DATA PROVIDED:
• • • • • • •

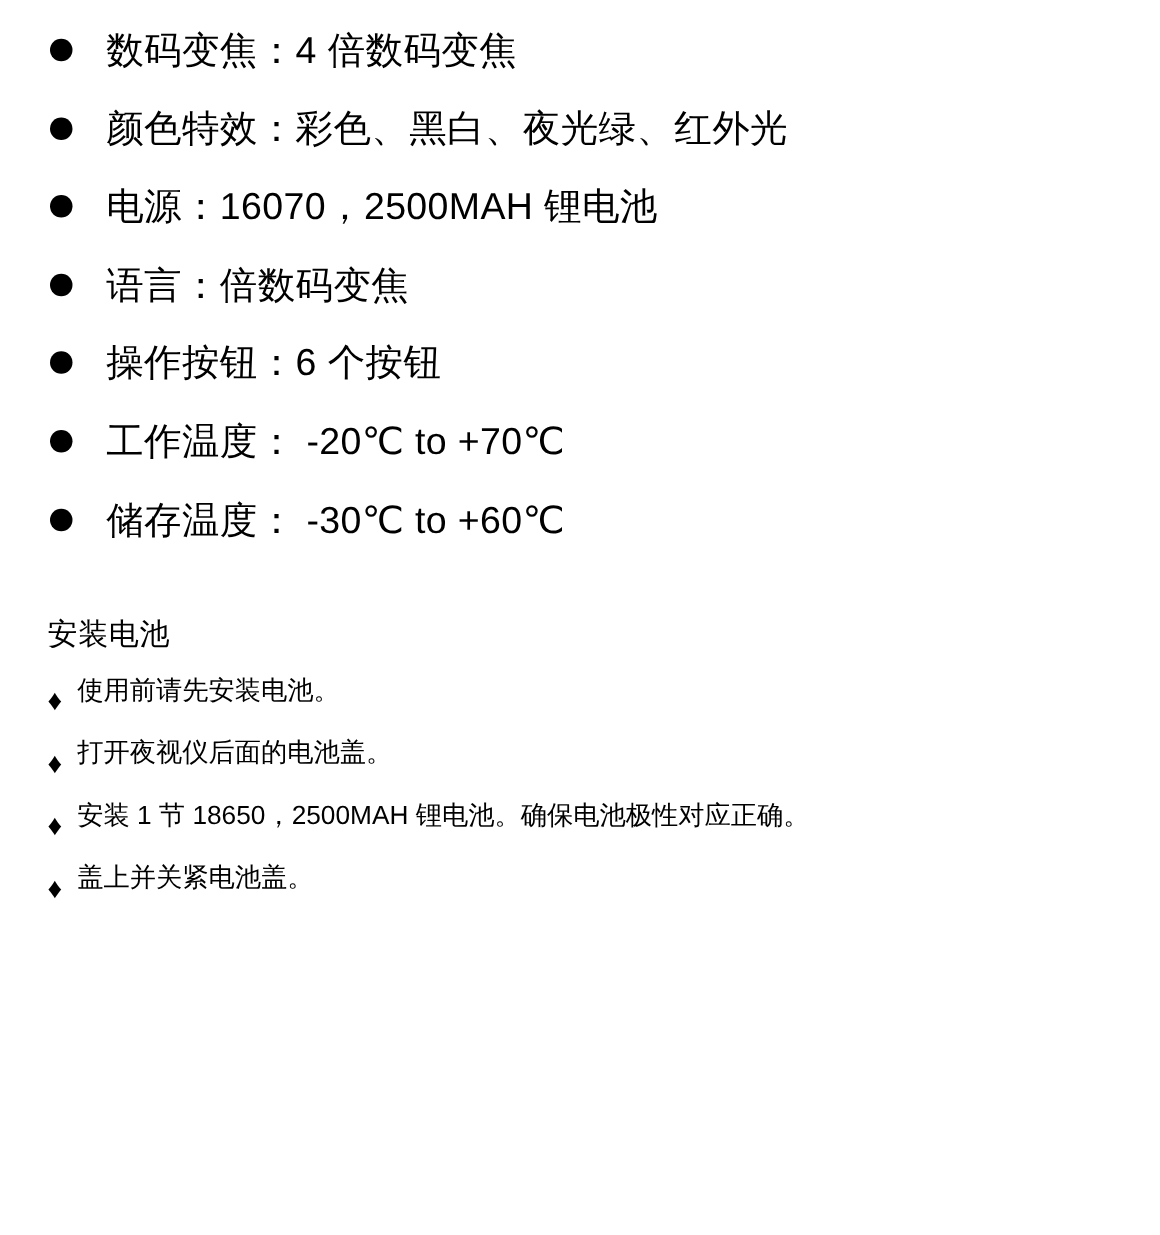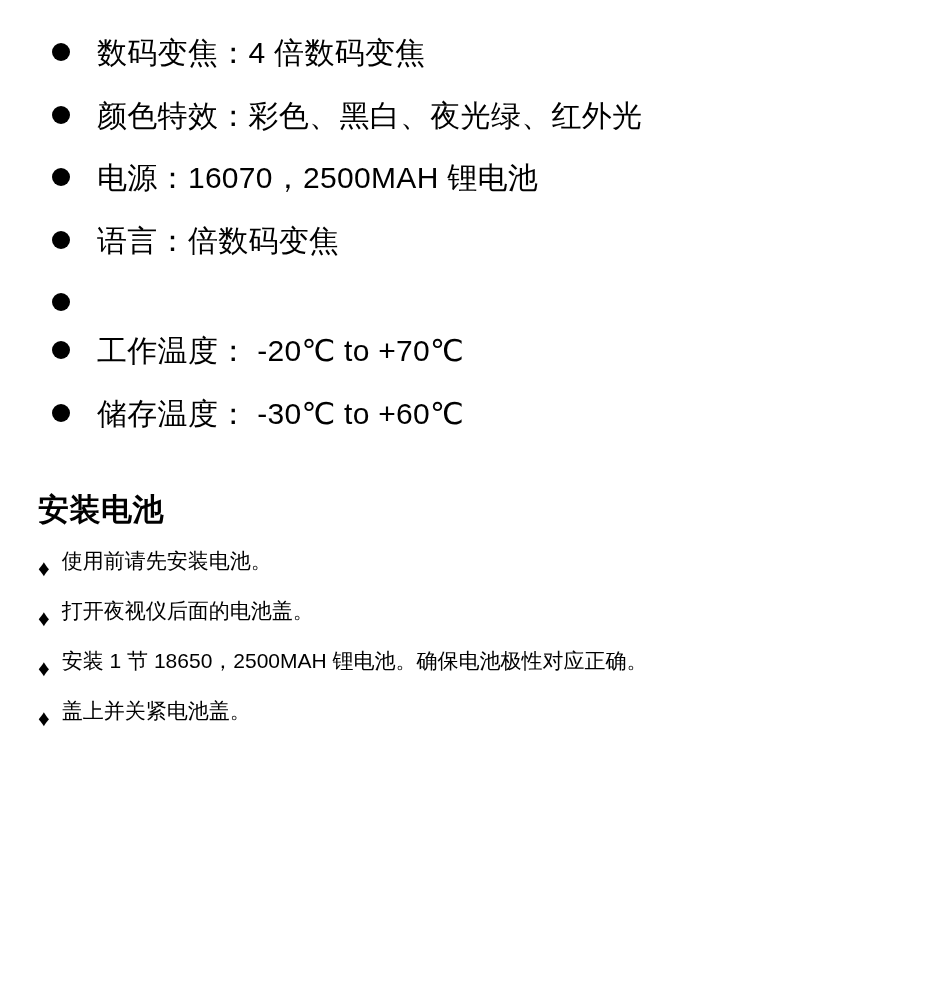--- a/index.html
+++ b/index.html
@@ -25,7 +25,7 @@
   
   .spec-list {
     list-style: none;
-    margin: 16px;
+    margin: 4px;
     padding: 14px 0 0 0;
   }
   .spec-item {

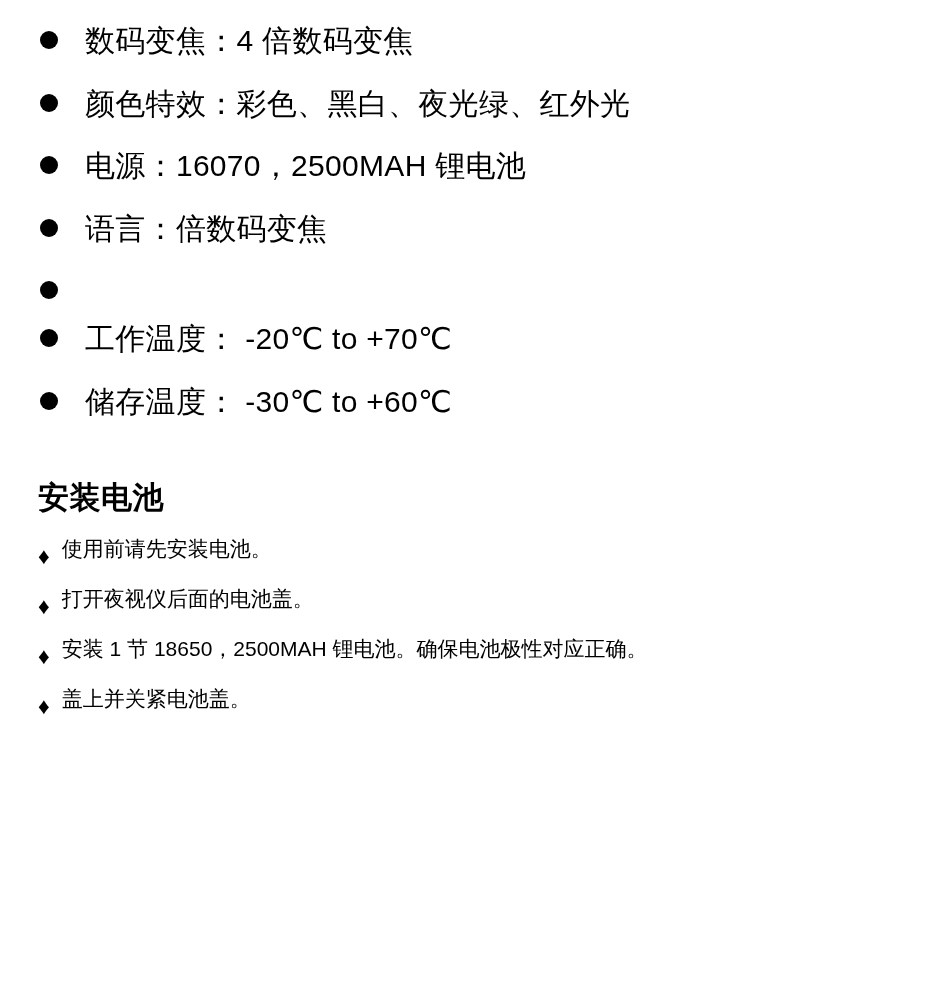--- a/index.html
+++ b/index.html
@@ -113,6 +113,7 @@
     </li>
     <li class="spec-item">
       <span class="spec-bullet"></span>
+      <span class="spec-text">操作按钮：6 个按钮</span>
     </li>
     <li class="spec-item">
       <span class="spec-bullet"></span>

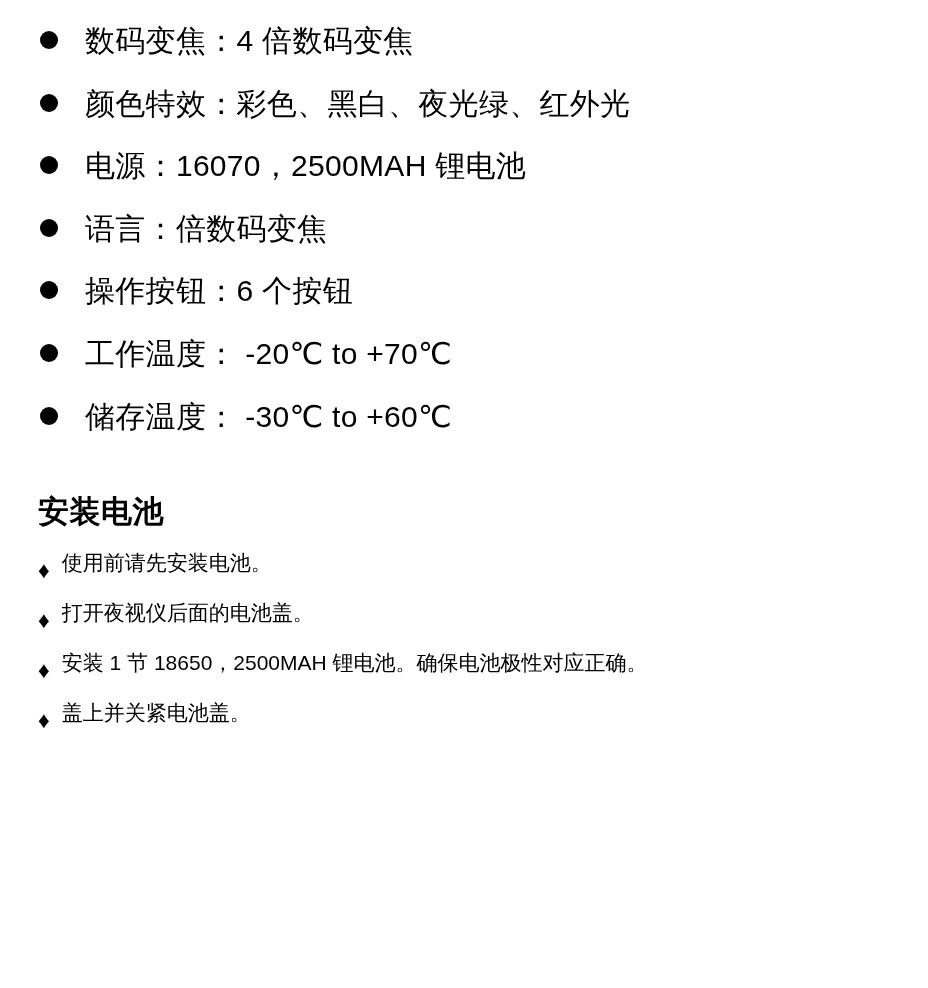--- a/index.html
+++ b/index.html
@@ -53,8 +53,8 @@
 
   
   .section-heading {
-    font-size: 31px;
-    font-weight: bold;
+    font-size: 24px;
+    font-weight: normal;
     margin: 52px 14px 14px 38px;
     letter-spacing: 0.5px;
   }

• • • • • • •

Please produce an exact copy of all the material, leaving out the pictures.

SOLUTION TO THIS EXERCISE:
--- a/index.html
+++ b/index.html
@@ -25,7 +25,7 @@
   
   .spec-list {
     list-style: none;
-    margin: 16px;
+    margin: 4px;
     padding: 14px 0 0 0;
   }
   .spec-item {

--- a/index.html
+++ b/index.html
@@ -113,6 +113,7 @@
     </li>
     <li class="spec-item">
       <span class="spec-bullet"></span>
+      <span class="spec-text">操作按钮：6 个按钮</span>
     </li>
     <li class="spec-item">
       <span class="spec-bullet"></span>

--- a/index.html
+++ b/index.html
@@ -53,8 +53,8 @@
 
   
   .section-heading {
-    font-size: 31px;
-    font-weight: bold;
+    font-size: 24px;
+    font-weight: normal;
     margin: 52px 14px 14px 38px;
     letter-spacing: 0.5px;
   }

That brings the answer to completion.